Challenges? None, really. I love doing research. I always go to the places I write about. So for Merde in Europe, for example, I went behind the scenes in Brussels talking to people who work there (and promising to change their name, nationality and gender in the book) – it was great fun, and not only because it involved drinking a lot of Belgian beer. For my novel Merde Happens, I did six or seven road trips in the USA to visit all the places in the novel. The same thing across the south of France for Dial M for Merde. Challenges? No, I’m incredibly lucky.

What social media platforms do you use to promote your work? Which do you find the most productive?

I tweet and whatever the verb for Facebook is. I have no idea if my occasional joke on Twitter sells books.

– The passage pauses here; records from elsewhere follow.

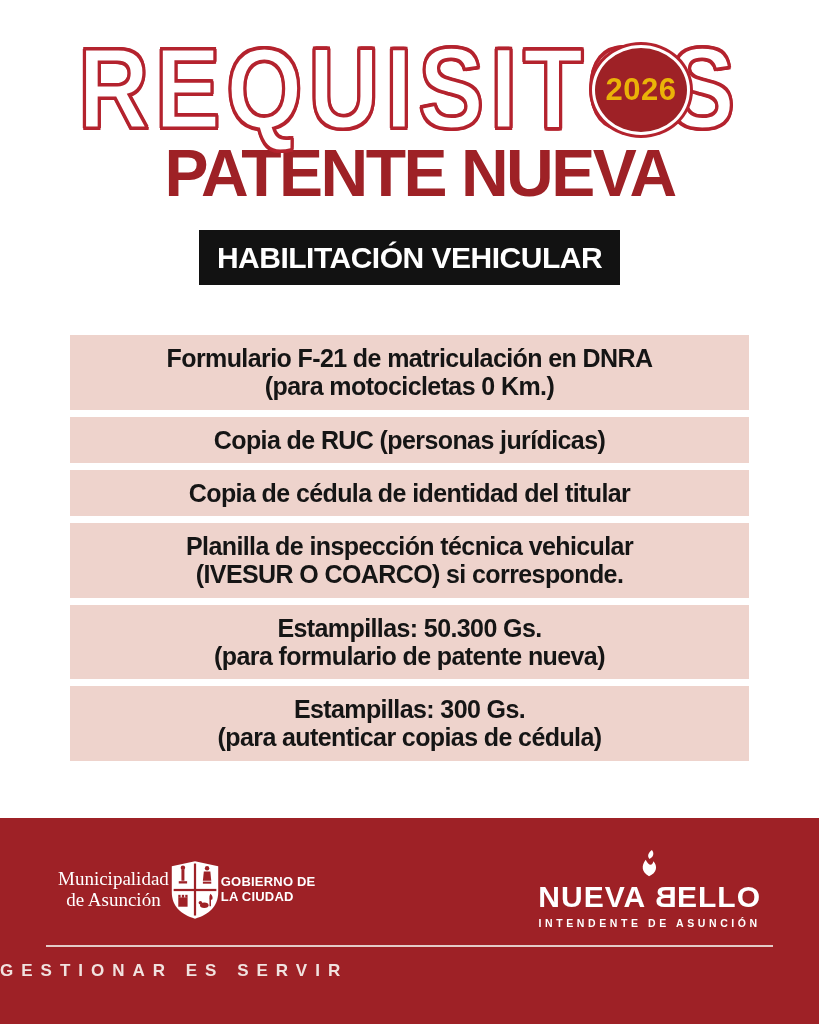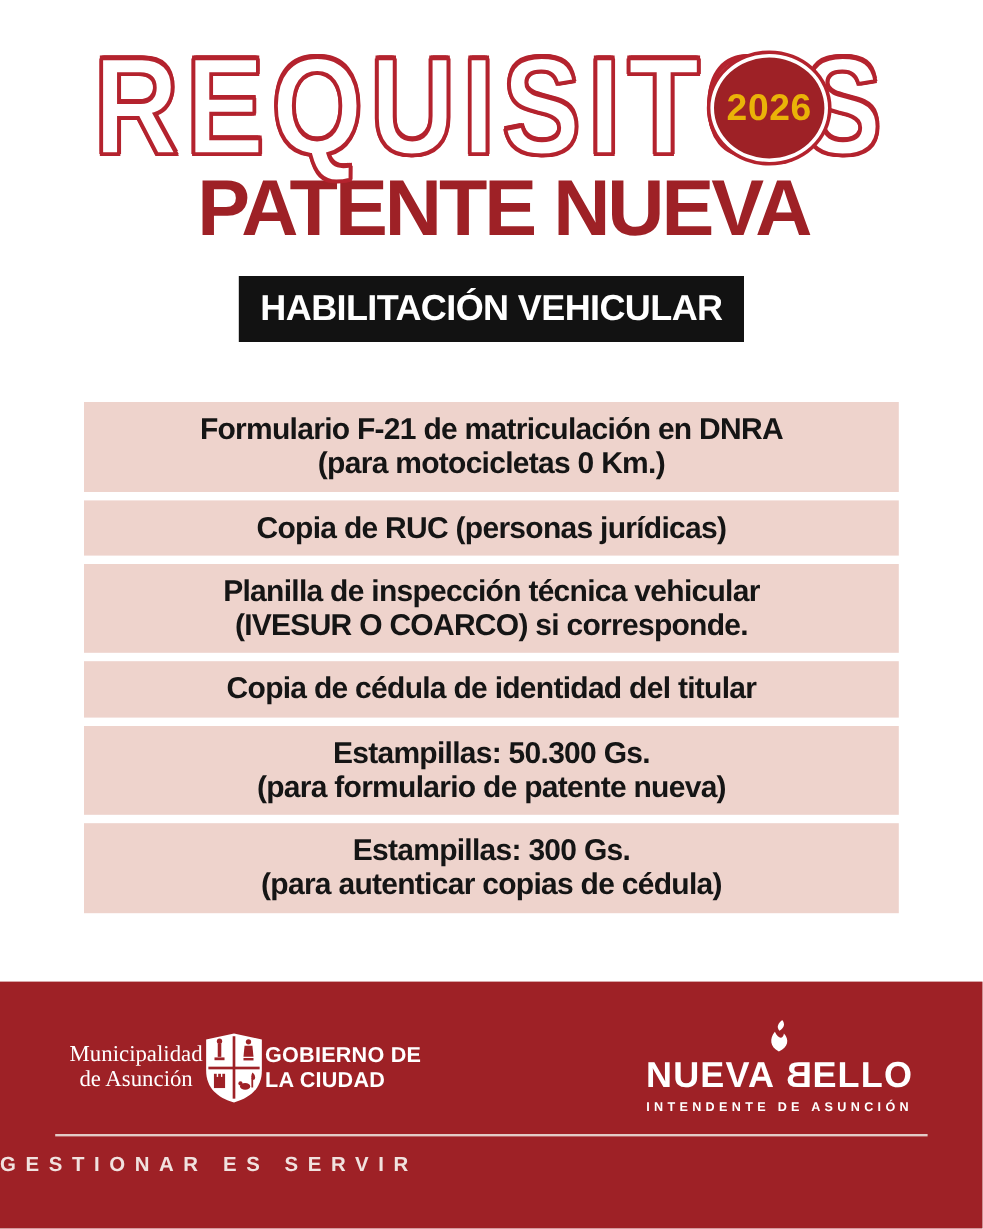--- a/index.html
+++ b/index.html
@@ -55,21 +55,21 @@
   }
   .footer-row{
     display:flex;justify-content:space-between;align-items:center;
     padding:32px 58px 0 58px;
   }
   .muni-group{display:flex;align-items:center;}
   .muni-name{
     font-family:"Liberation Serif",serif;font-size:19px;line-height:1.08;
     text-align:center;white-space:nowrap;
   }
-  .gov-name{font-weight:900;font-size:18px;line-height:1.15;letter-spacing:0.2px;white-space:nowrap;}
+  .gov-name{font-weight:900;font-size:13px;line-height:1.15;letter-spacing:0.2px;white-space:nowrap;}
   .mayor-group{display:flex;flex-direction:column;align-items:center;}
   .mayor-name{font-weight:900;font-size:30px;letter-spacing:1px;line-height:1;margin-top:2px;white-space:nowrap;}
   .mirrored{display:inline-block;transform:scaleX(-1);}
   .mayor-title{font-weight:700;font-size:10.5px;letter-spacing:3.6px;margin-top:5px;white-space:nowrap;}
   .footer-divider{height:2px;background:#E3CBC7;margin:16px 46px 0 46px;}
   .slogan{
     text-align:left;margin-top:14px;color:#F1E2DF;
     font-weight:700;font-size:17px;letter-spacing:8px;white-space:nowrap;
   }
   svg{display:block;}
@@ -92,25 +92,25 @@
 
   <div class="req-list">
     <div class="req-item">
       <div class="req-text">Formulario F-21 de matriculación en DNRA
 (para motocicletas 0 Km.)</div>
     </div>
     <div class="req-item">
       <div class="req-text">Copia de RUC (personas jurídicas)</div>
     </div>
     <div class="req-item">
+      <div class="req-text">Copia de cédula de identidad del titular</div>
+    </div>
+    <div class="req-item">
       <div class="req-text">Planilla de inspección técnica vehicular
 (IVESUR O COARCO) si corresponde.</div>
-    </div>
-    <div class="req-item">
-      <div class="req-text">Copia de cédula de identidad del titular</div>
     </div>
     <div class="req-item">
       <div class="req-text">Estampillas: 50.300 Gs.
 (para formulario de patente nueva)</div>
     </div>
     <div class="req-item">
       <div class="req-text">Estampillas: 300 Gs.
 (para autenticar copias de cédula)</div>
     </div>
   </div>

It’s just fun to post a funny photo or make a joke about politicians.

Since your first book was published in 2004 you have written 13 books with a French ‘flavour’. Which is your favourite and why.

They are all my children, so I love them all equally. Though I suppose I have to admit that 1000 Years of Annoying the French is probably the most intelligent. And A Year in the Merde tells some very funny jokes. But then Dirty Bertie, my biography of King Edward VII, is very affectionate, in an irreverent way. It’s impossible to choose.


You now live in Paris. What has been your most hilarious encounter with the Parisians?

They’re all in the books. Do you think I’d keep the most hilarious encounter to myself? Have a look for the scene with the policemen in Merde Actually – to give you a hint, it involves me mispronouncing “coeur” (heart) as “queue” (rude word for penis). And it really happened to me.


How does the greeting etiquette in Paris differ from the rest of France?

Two kisses in Paris, three in lots of other places. So when you give someone a kiss on each cheek, and then stop, lots of people outside Paris think you don’t really like them. In general, if you say “bonjour” to everyone, greetings go very smoothly.


Is there any bit of advice you would give to those currently pursuing other careers but wanting to ultimately partake in a writing career?

Don’t give up the day job until you really have to, or can afford to. I was lucky enough to be invited on a book tour of Australia, my boss said no, and I’d just signed for my third novel, so I said “au revoir”. Before then, I’d had a number-one bestseller but I still needed to pay the rent. Also, use your career or dayjob as a source for material. It’s fantastic close-up, long-term observation. Don’t tell your employer you’re doing it, though. I kept my books a secret for months. My boss only found out when she saw me in a magazine.


What are your current projects?

Writing a new book. That’s always my current project – luckily. I just published a novel, Merde in Europe, so the next one’s a history book.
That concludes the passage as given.